The Speaker of the House has none of the powers that successive speakers of the Lok Sabha have wielded for decades.
Right at the outset, India decided to have a “parliamentary system of Constitution, the British type of Constitution, with which we are familiar,” as Vallabhbhai Patel said in June 1947. This emulation went to unusual lengths, the British model getting a specific mention in the Indian Constitution, which came into effect on Jan 26, 1950.
Articles 105(3) and 194(3) of the Constitution empower, respectively, Parliament and state legislatures to define their powers, privileges and immunities “by law” — but, “until so defined”, “they shall be those of the House of Commons of the Parliament of the United Kingdom, and of its members and committees, at the commencement of this Constitution”. This is still the position, despite cosmetic amendments.
In 1958, a majority of the Indian Supreme Court ruled that “the House of Commons had at the commencement of our Constitution the power or privilege of prohibiting the publication of even a true and faithful report of the debates or proceeding” and that “the effect in law of the order of the Speaker to expunge a portion of the speech of a member may be (sic) as if that portion had not been spoken”. It was pure ipse dixit. Worse still, they drew from it an absurd conclusion: “A report of the whole speech in such circumstances, though factually correct, may (sic), in law, be regarded as perverted and unfaithful report.”
Nine years later, the report of the Select Committee on Parliamentary Privileges of the House of Commons proved the majority hopelessly wrong. The House had abandoned the ancient practice.
The Speaker of the House has none of the powers that successive speakers of the Lok Sabha have wielded for decades. One of them is the power to not only expunge words from the proceedings’ official records at the Speaker’s own discretion, but to also direct the press not to report them.
Last month, the CPI(M) leader Sitaram Yechury discovered that a speech he had given had been censored. Some passages had been deleted from the official record, even though they contained nothing unparliamentary or in breach of the rules, and neither had there been any such instruction from the chair during his speech. Six small portions were “expunged as ordered by the chair”. Some of the portions were later restored.
The deleted words, now back in the record, include “deception”, “disruption”, “diversion” and “diabolic agenda”. Last year, another member, M.B. Rajesh, had complained of something similar in the Lok Sabha when a critical mention of the RSS was dropped from the “verbatim records”.
The Speaker’s power to expunge portions of the legislature’s record does not imply a power to order the press not to report the expunged portions. Another abuse is to order (in advance) that nothing is to be recorded because, in the Speaker’s view, the member is infringing the rules. The rules themselves confer no such power.

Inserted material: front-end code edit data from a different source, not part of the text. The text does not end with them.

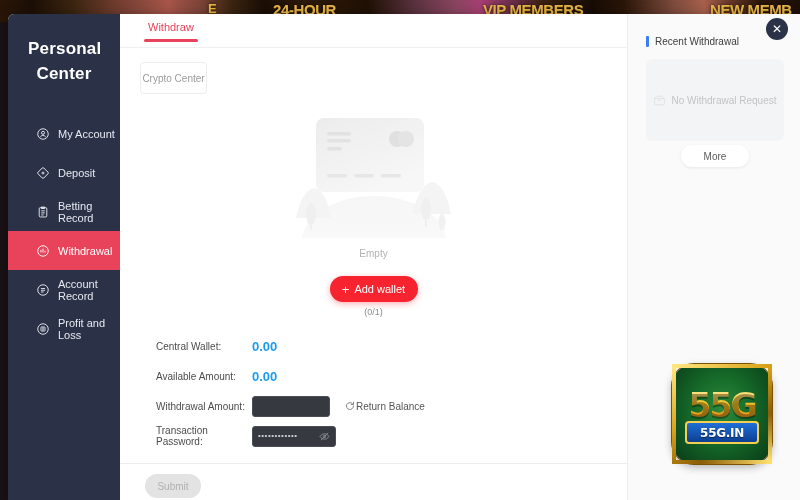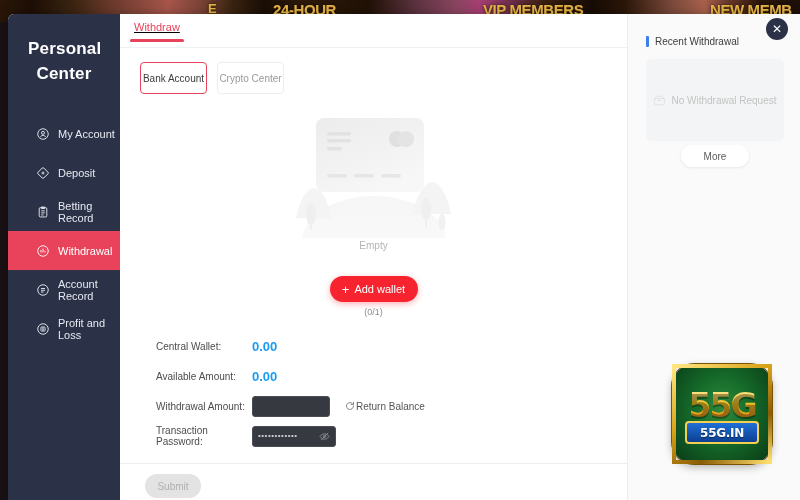--- a/index.html
+++ b/index.html
@@ -89,10 +89,9 @@
 
   
   .tabbar {
-    height: 34px; padding-left: 10px;
+    height: 34px; padding-left: 24px;
     display: flex; align-items: flex-start;
     border-bottom: 1px solid #f0f0f0;
-    text-decoration: underline;
   }
   .tab {
     font-size: 11px; color: #e8435a; padding: 7px 4px 0 4px;

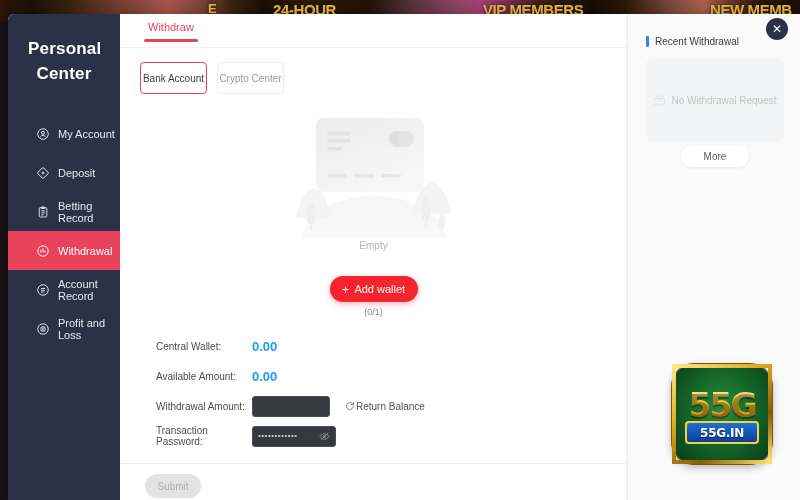--- a/index.html
+++ b/index.html
@@ -343,7 +343,6 @@
       </div>
 
       <div class="chips">
-        <div class="chip sel">Bank Account</div>
         <div class="chip">Crypto Center</div>
       </div>
 

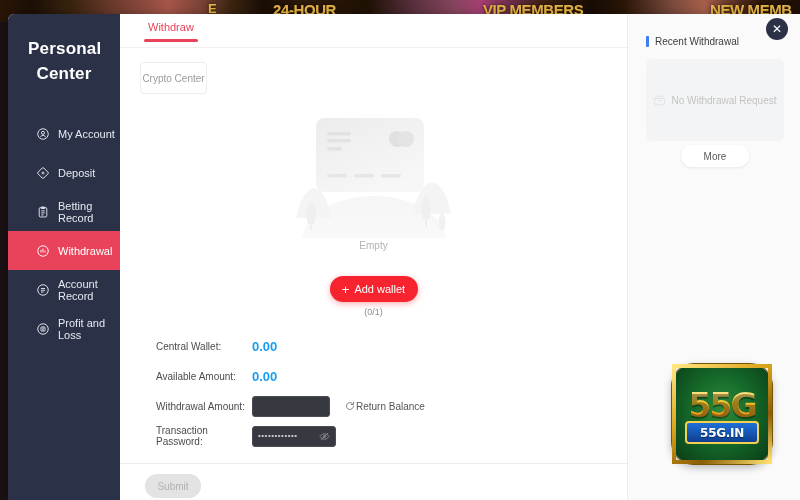--- a/index.html
+++ b/index.html
@@ -118,6 +118,7 @@
     margin-top: 12px; height: 160px;
     display: flex; flex-direction: column; align-items: center;
     position: relative;
+    gap: 8px;
   }
   .illus { width: 160px; height: 132px; position: relative; }
   .illus svg { display: block; }

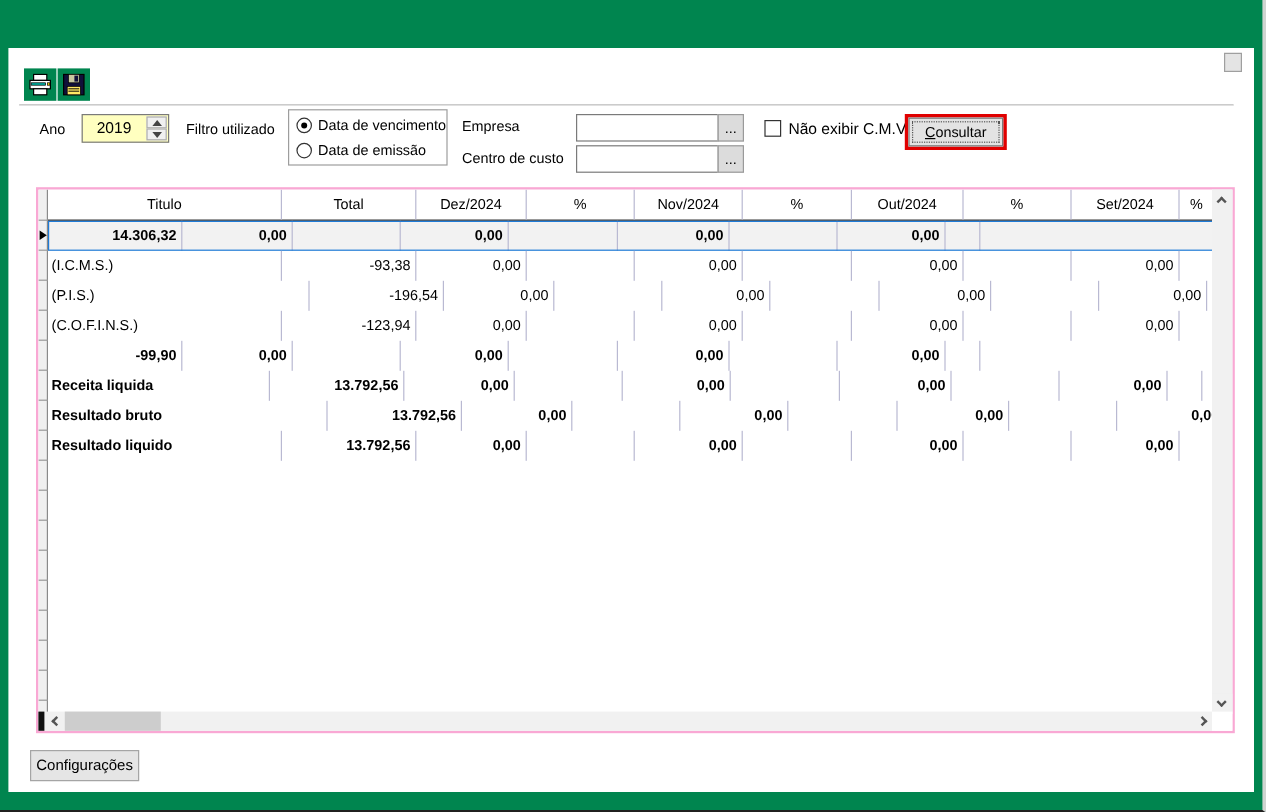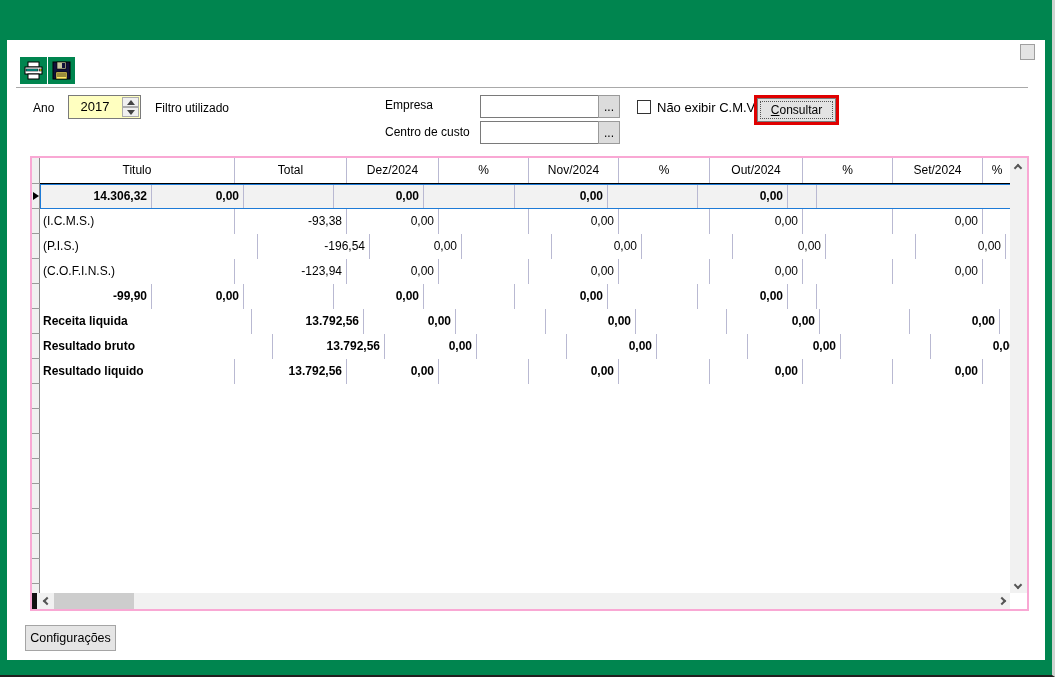--- a/index.html
+++ b/index.html
@@ -133,7 +133,7 @@
 
     <span class="lbl ano-label">Ano</span>
     <div class="spinner">
-      <span class="val">2017</span>
+      <span class="val">2019</span>
       <div class="spin-btns">
         <div class="spin-btn up">
             <span class="tri-up"></span>

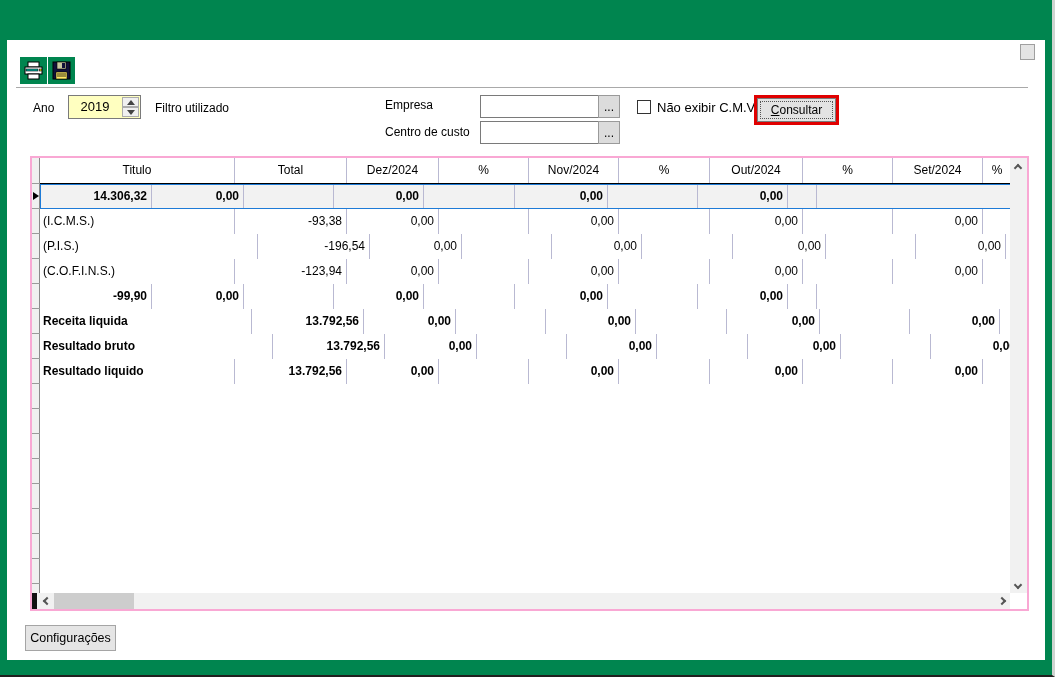--- a/index.html
+++ b/index.html
@@ -145,6 +145,16 @@
     </div>
 
     <span class="lbl filtro-label">Filtro utilizado</span>
+    <div class="radio-group">
+      <div class="radio-row r1">
+        <span class="radio checked"></span>
+        <span class="txt">Data de vencimento</span>
+      </div>
+      <div class="radio-row r2">
+        <span class="radio"></span>
+        <span class="txt">Data de emissão</span>
+      </div>
+    </div>
 
     <span class="lbl empresa-label">Empresa</span>
     <input class="field empresa" value="" style="">

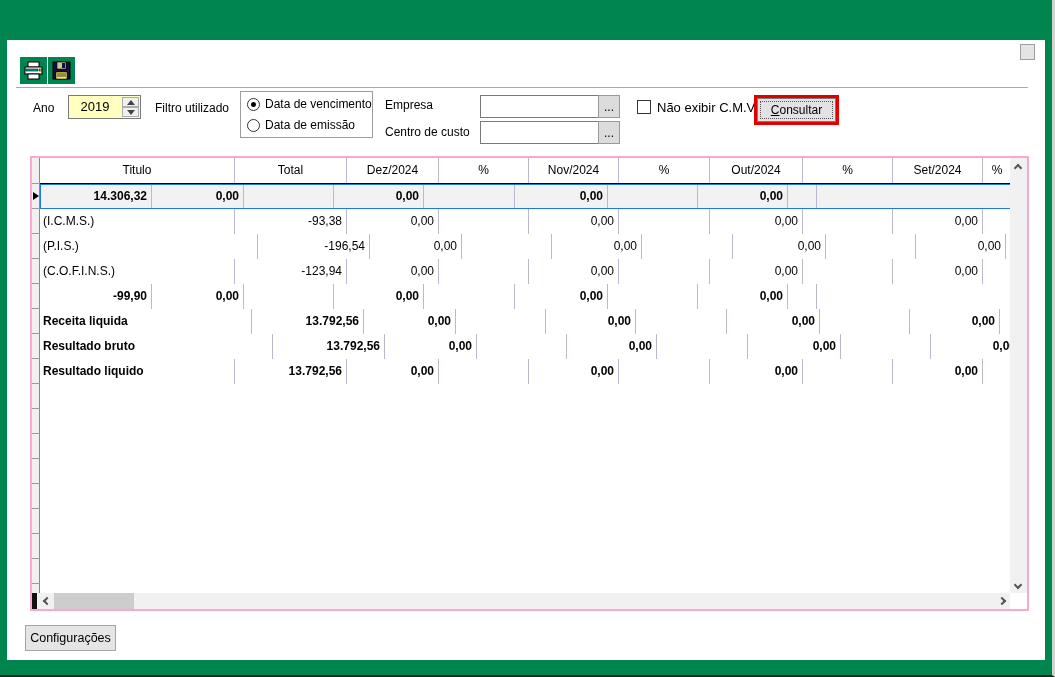--- a/index.html
+++ b/index.html
@@ -267,7 +267,7 @@
               <div class="gcell right" style="width: 29px;"></div>
             </div>
             <div class="grow bold">
-              <div class="gcell left" style="width: 212px;">Receita liquida</div>
+              <div class="gcell left" style="width: 185px;">Receita liquida</div>
               <div class="gcell right" style="width: 112px;">13.792,56</div>
               <div class="gcell right" style="width: 92px;">0,00</div>
               <div class="gcell right" style="width: 90px;"></div>

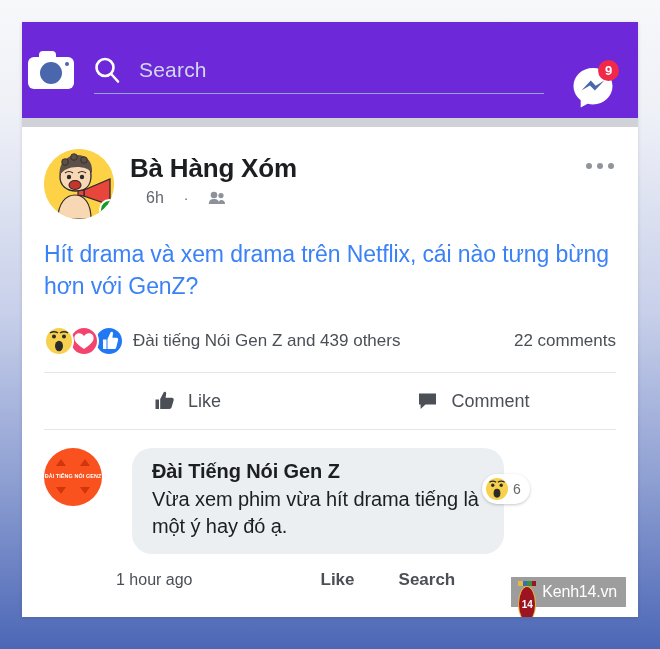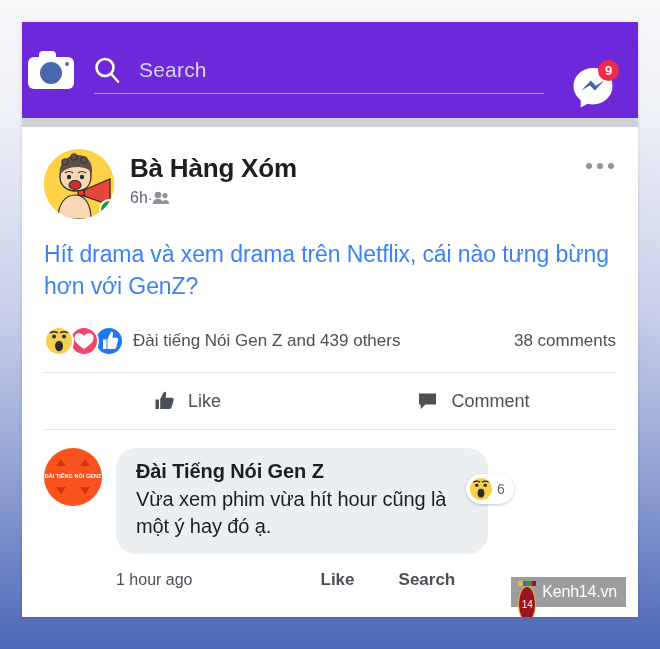--- a/index.html
+++ b/index.html
@@ -167,7 +167,8 @@
     color: #616770;
     display: flex;
     align-items: center;
-    gap: 0;
+    gap: 20px;
+    margin-left: 16px;
   }
   .dot-sep { color: #616770; font-size: 14px; }
 

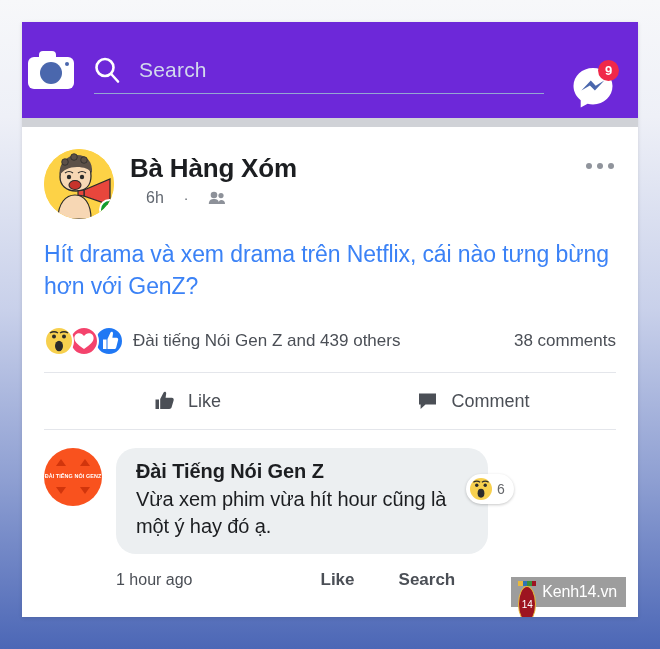--- a/index.html
+++ b/index.html
@@ -492,7 +492,7 @@
         </div>
       </div>
       <div class="reaction-text">Đài tiếng Nói Gen Z and 439 others</div>
-      <div class="comments-count">38 comments</div>
+      <div class="comments-count">22 comments</div>
     </div>
 
     <div class="divider"></div>

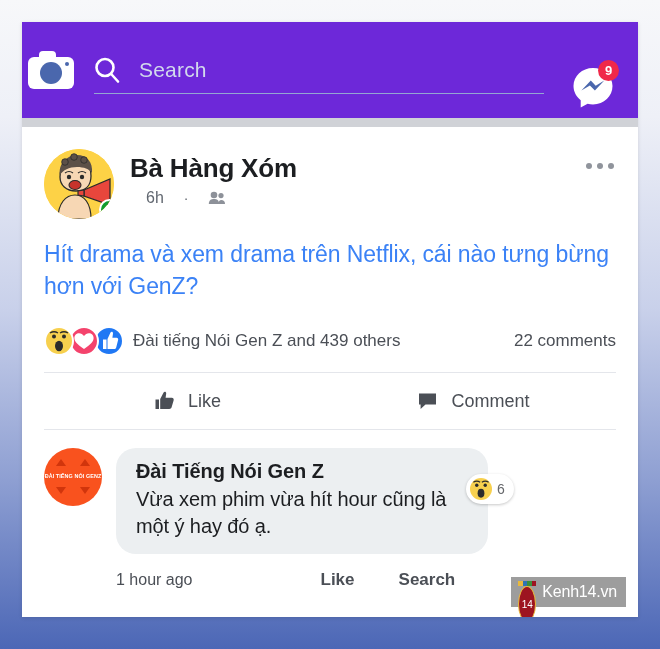--- a/index.html
+++ b/index.html
@@ -284,7 +284,7 @@
     border-top: 7px solid #d1350c;
   }
 
-  .bubble-wrap { margin-left: 14px; position: relative; flex: 1 1 auto; }
+  .bubble-wrap { margin-left: 30px; position: relative; flex: 1 1 auto; }
   .bubble {
     background: #eceff1;
     border-radius: 20px;

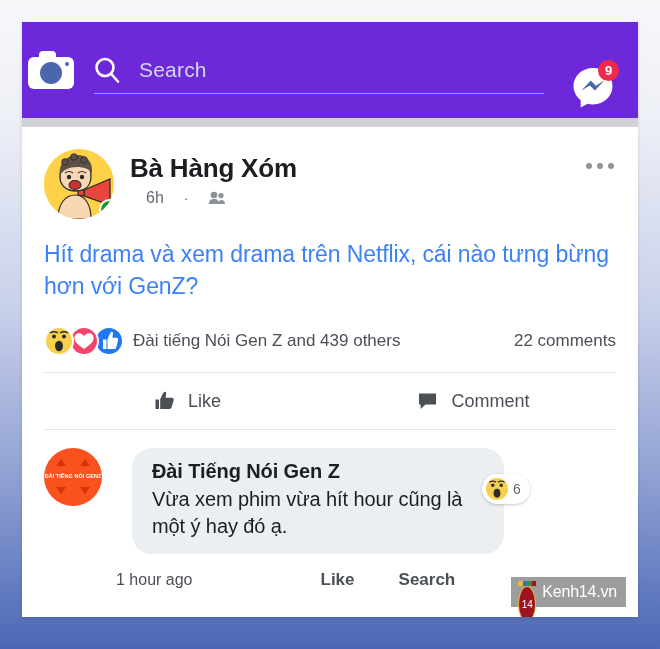--- a/index.html
+++ b/index.html
@@ -528,7 +528,7 @@
       <div class="bubble-wrap">
         <div class="bubble">
           <div class="c-name">Đài Tiếng Nói Gen Z</div>
-          <div class="c-text">Vừa xem phim vừa hít hour cũng là một ý hay đó ạ.</div>
+          <div class="c-text">Vừa xem phim vừa hít drama tiếng là một ý hay đó ạ.</div>
         </div>
         <div class="c-reaction">
           <div class="cr-ico">

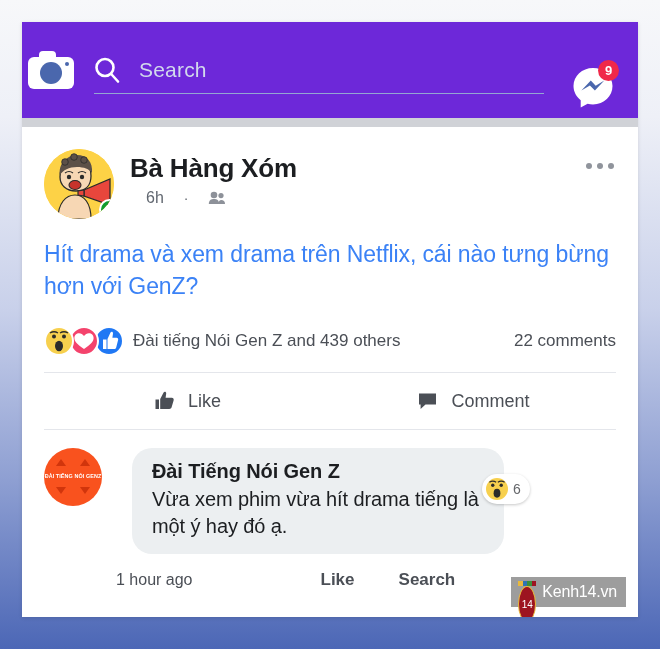--- a/index.html
+++ b/index.html
@@ -376,7 +376,7 @@
     border: 1.5px solid #e8b93c;
     color: #fff;
     font-size: 10px;
-    font-weight: normal;
+    font-weight: bold;
     display: flex;
     align-items: center;
     justify-content: center;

Only words that are defamatory, indecent, unparliamentary or undignified “may be expunged from the proceedings of the House”. The rule concerns words “used”, not pre-emptively on those about to be used. It is altogether distinct from the Speaker’s disciplinary powers.
There is an entire section in Erskine May’s Parliamentary Practice on the powers of the chair to enforce order. Expunction is not among them. But recently, in the last few decades, speakers have claimed “certain inherent powers”, including the power to expunge parts of the record.
A speech in Parliament is addressed as much to the nation as it is to members of Parliament. The people have a right to know who says what. Yet, even in this day and age where parliamentary proceedings are broadcast live on television, speakers persist in giving these absurd orders. If this abuse continues, both parliamentary proceedings and press reportage on them will lose all credibility. As a result, both institutions will suffer.